Saturday, January 05, 2008

Cuban revolution victims now listed online

Cuban revolution victims now listed online
After more than a decade of research, a nonprofit group has released an
Internet database of documented cases of victims of the Cuban revolution.
Posted on Fri, Jan. 04, 2008
BY FRANCES ROBLES
frobles@MiamiHerald.com

The last time Juan Mario Gutiérrez spoke to his grandfather, the
10-year-old held up a homemade fishing rod fashioned from a tree branch
and promised to catch a whopper of a fish during his refugee crossing
from Cuba to Miami.

The boy died shortly afterward in a clash with the Cuban Coast Guard
just eight miles from Havana Bay, his 1994 death becoming case No. 8500
in a newly released database of victims of the Cuban revolution.

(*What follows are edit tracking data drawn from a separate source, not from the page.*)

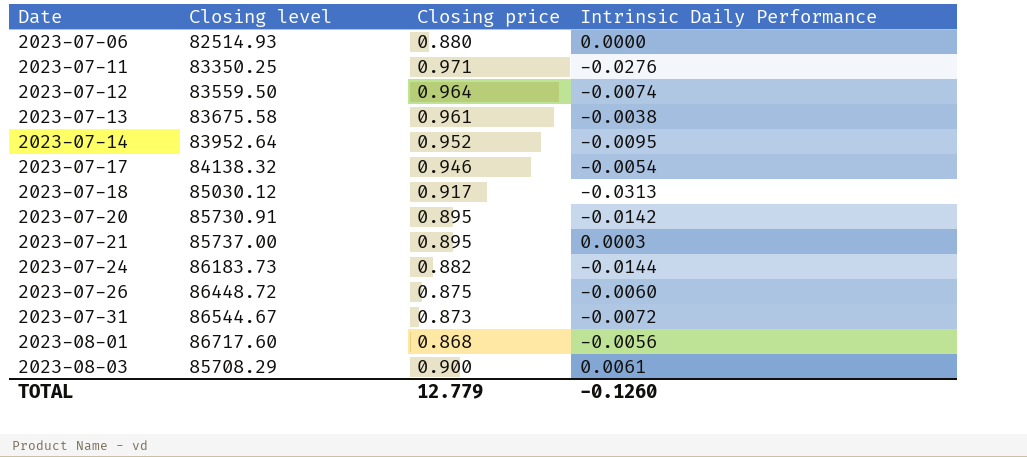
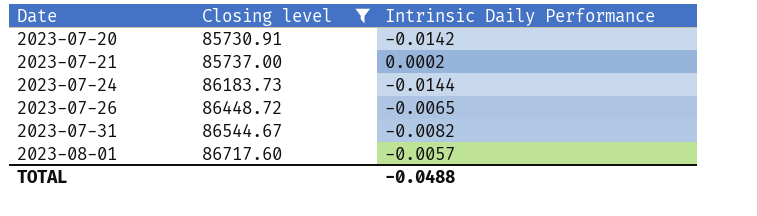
filter: none -> Closing level >= 85730.91
column Closing price | position: 3 -> none
2023-07-21 | Intrinsic Daily Performance: 0.0003 -> 0.0002
2023-07-26 | Intrinsic Daily Performance: -0.0060 -> -0.0065
2023-07-31 | Intrinsic Daily Performance: -0.0072 -> -0.0082
2023-08-01 | Intrinsic Daily Performance: -0.0056 -> -0.0057
TOTAL | Intrinsic Daily Performance: -0.1260 -> -0.0488

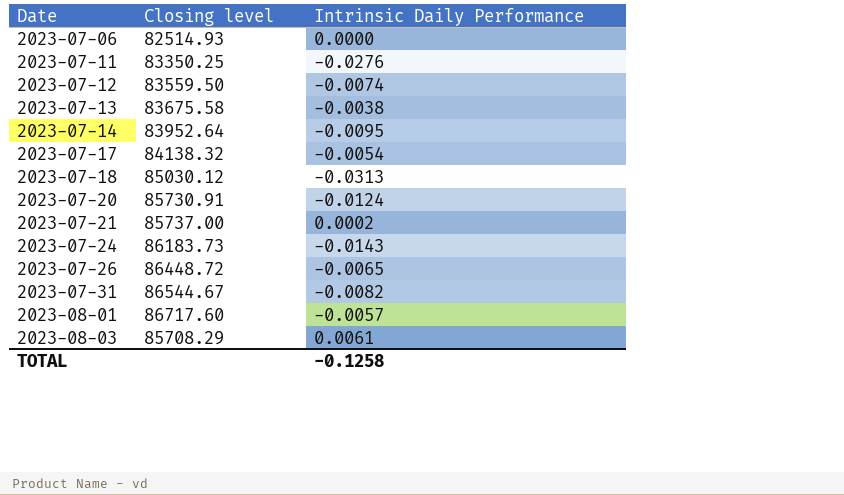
filter: Closing level >= 85730.91 -> none
2023-07-20 | Intrinsic Daily Performance: -0.0142 -> -0.0124
2023-07-24 | Intrinsic Daily Performance: -0.0144 -> -0.0143
TOTAL | Intrinsic Daily Performance: -0.0488 -> -0.1258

Juan Mario shares space with 9,093 other people who lost their lives
fighting for, battling against -- or simply fleeing -- the Cuban revolution.

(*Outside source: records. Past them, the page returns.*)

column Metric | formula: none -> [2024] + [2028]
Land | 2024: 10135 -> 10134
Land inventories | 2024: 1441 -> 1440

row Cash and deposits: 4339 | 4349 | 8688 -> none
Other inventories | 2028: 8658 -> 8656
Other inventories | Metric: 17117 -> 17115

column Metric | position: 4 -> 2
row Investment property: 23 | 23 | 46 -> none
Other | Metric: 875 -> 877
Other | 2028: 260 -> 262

After more than a decade of painstaking research by two Cuban exiles
with the nonprofit group Cuba Archive, for the first time their results
are available in a searchable database on the Web. The Truth and Memory
Project database at www.cubaarchive.org was launched Jan. 1, thanks to a
$52,000 grant from Freedom House, an advocacy organization founded by
Eleanor Roosevelt.

''This is one more way to shed light on something a lot of people do not
know about,'' said Juan Mario's grandfather, Jorge A. García Mas, who
arrived here from Cuba in 1999. ``The first thing I did was look for my
family's names. How is it not going to hurt to see their names on there?''

García lost several members of his family in July 1994, when the tugboat
13 de Marzo, loaded with would-be refugees, was rammed and sank. The
database includes García's son, four in-laws, five nieces and nephews,
and three cousins.

It also chronicles the deaths of people shot by firing squad, killed in
prison, drowned at sea, killed by terrorist bombs and other causes.

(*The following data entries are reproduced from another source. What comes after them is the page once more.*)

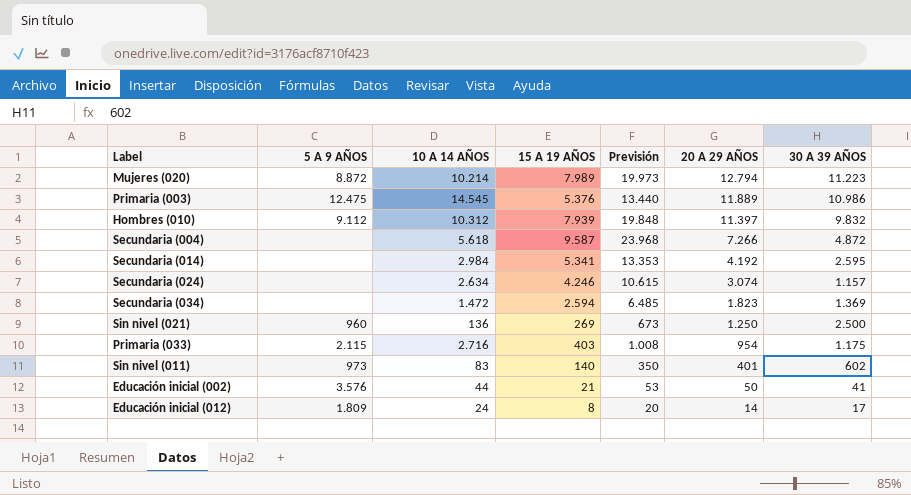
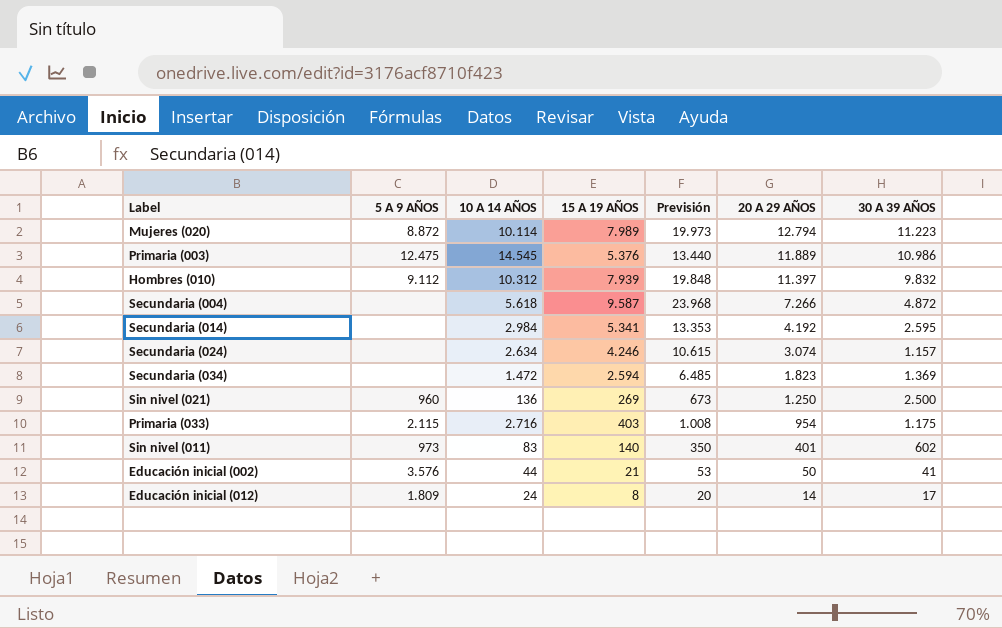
Mujeres (020) | 10 A 14 AÑOS: 10.214 -> 10.114

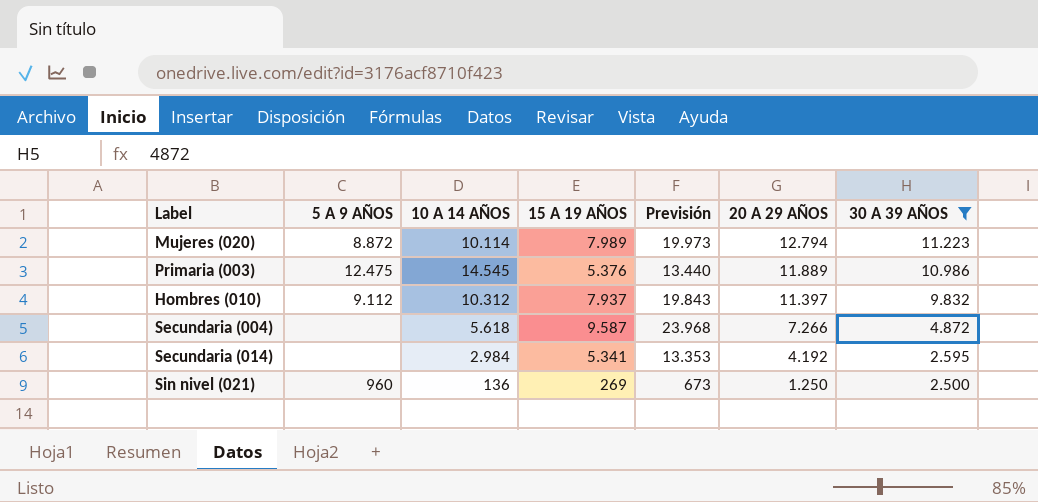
filter: none -> 30 A 39 AÑOS >= 2.500
Hombres (010) | 15 A 19 AÑOS: 7.939 -> 7.937
Hombres (010) | Previsión: 19.848 -> 19.843

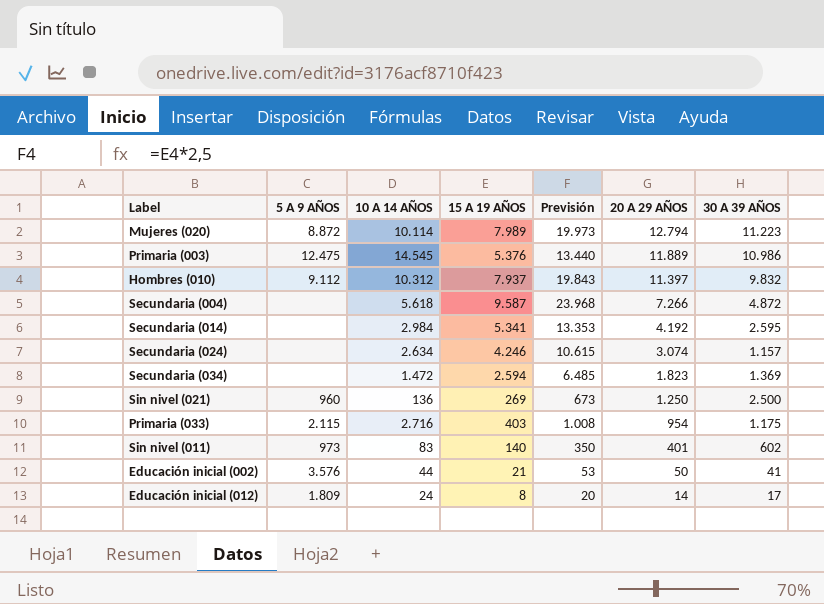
filter: 30 A 39 AÑOS >= 2.500 -> none

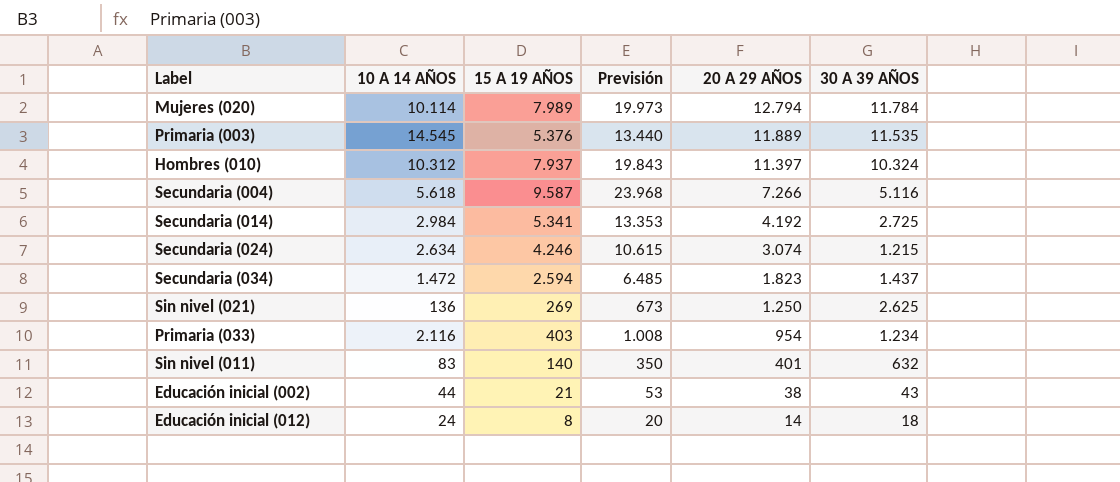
column 5 A 9 AÑOS | position: 2 -> none
Mujeres (020) | 30 A 39 AÑOS: 11.223 -> 11.784
Primaria (003) | 30 A 39 AÑOS: 10.986 -> 11.535
Hombres (010) | 30 A 39 AÑOS: 9.832 -> 10.324
Secundaria (004) | 30 A 39 AÑOS: 4.872 -> 5.116
Secundaria (014) | 30 A 39 AÑOS: 2.595 -> 2.725
Secundaria (024) | 30 A 39 AÑOS: 1.157 -> 1.215
Secundaria (034) | 30 A 39 AÑOS: 1.369 -> 1.437
Sin nivel (021) | 30 A 39 AÑOS: 2.500 -> 2.625
Primaria (033) | 10 A 14 AÑOS: 2.716 -> 2.116
Primaria (033) | 30 A 39 AÑOS: 1.175 -> 1.234
Sin nivel (011) | 30 A 39 AÑOS: 602 -> 632
Educación inicial (002) | 20 A 29 AÑOS: 50 -> 38
Educación inicial (002) | 30 A 39 AÑOS: 41 -> 43
Educación inicial (012) | 30 A 39 AÑOS: 17 -> 18

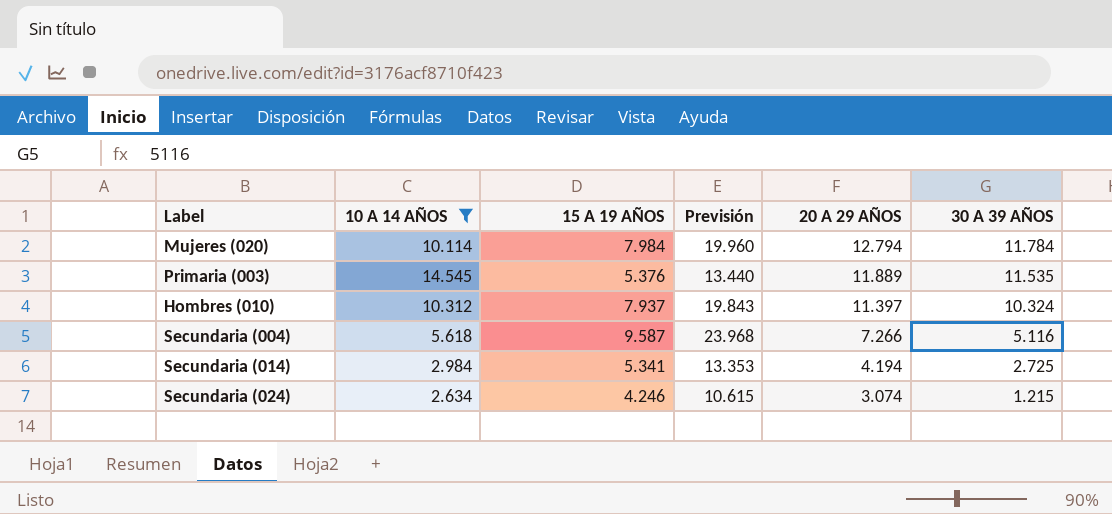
filter: none -> 10 A 14 AÑOS >= 2.634
Mujeres (020) | 15 A 19 AÑOS: 7.989 -> 7.984
Mujeres (020) | Previsión: 19.973 -> 19.960
Secundaria (014) | 20 A 29 AÑOS: 4.192 -> 4.194

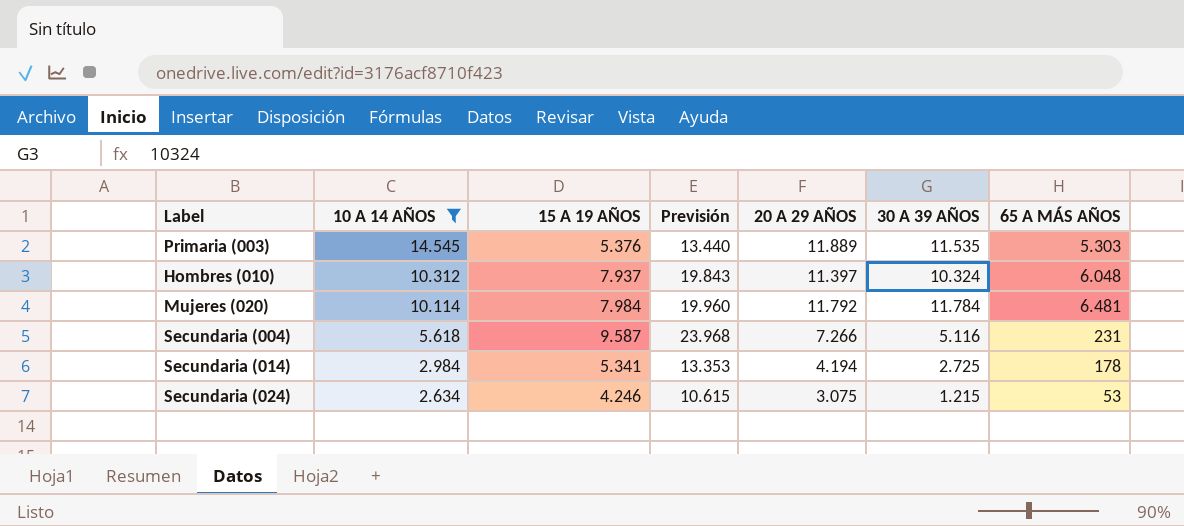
row order: 20 A 29 AÑOS descending -> 10 A 14 AÑOS descending
column 65 A MÁS AÑOS | position: none -> 7
Mujeres (020) | 20 A 29 AÑOS: 12.794 -> 11.792
Secundaria (024) | 20 A 29 AÑOS: 3.074 -> 3.075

''The nature of the crimes is horrifying,'' said Maria Werlau, executive
director of Cuba Archive. 'You don't need to say anything. You don't
need to editorialize. Here it is. It's like that news network that says:
`We report it. You decide.' ''

PROJECT'S INCEPTION

The database was born more than a decade ago, when economist Armando
Lago was struck by paralyzing strokes. 'I thought, `What am I going to
do with the rest of my life from this wheelchair?' '' said Lago, a
former champion swimmer. ``I found what I could do.''

He started combing newspaper archives, history books and Cuban media for
documentation of anyone ever killed in the name of Fidel Castro's
revolution. He said his work is different from other such lists because
he insists on two sources of documentation.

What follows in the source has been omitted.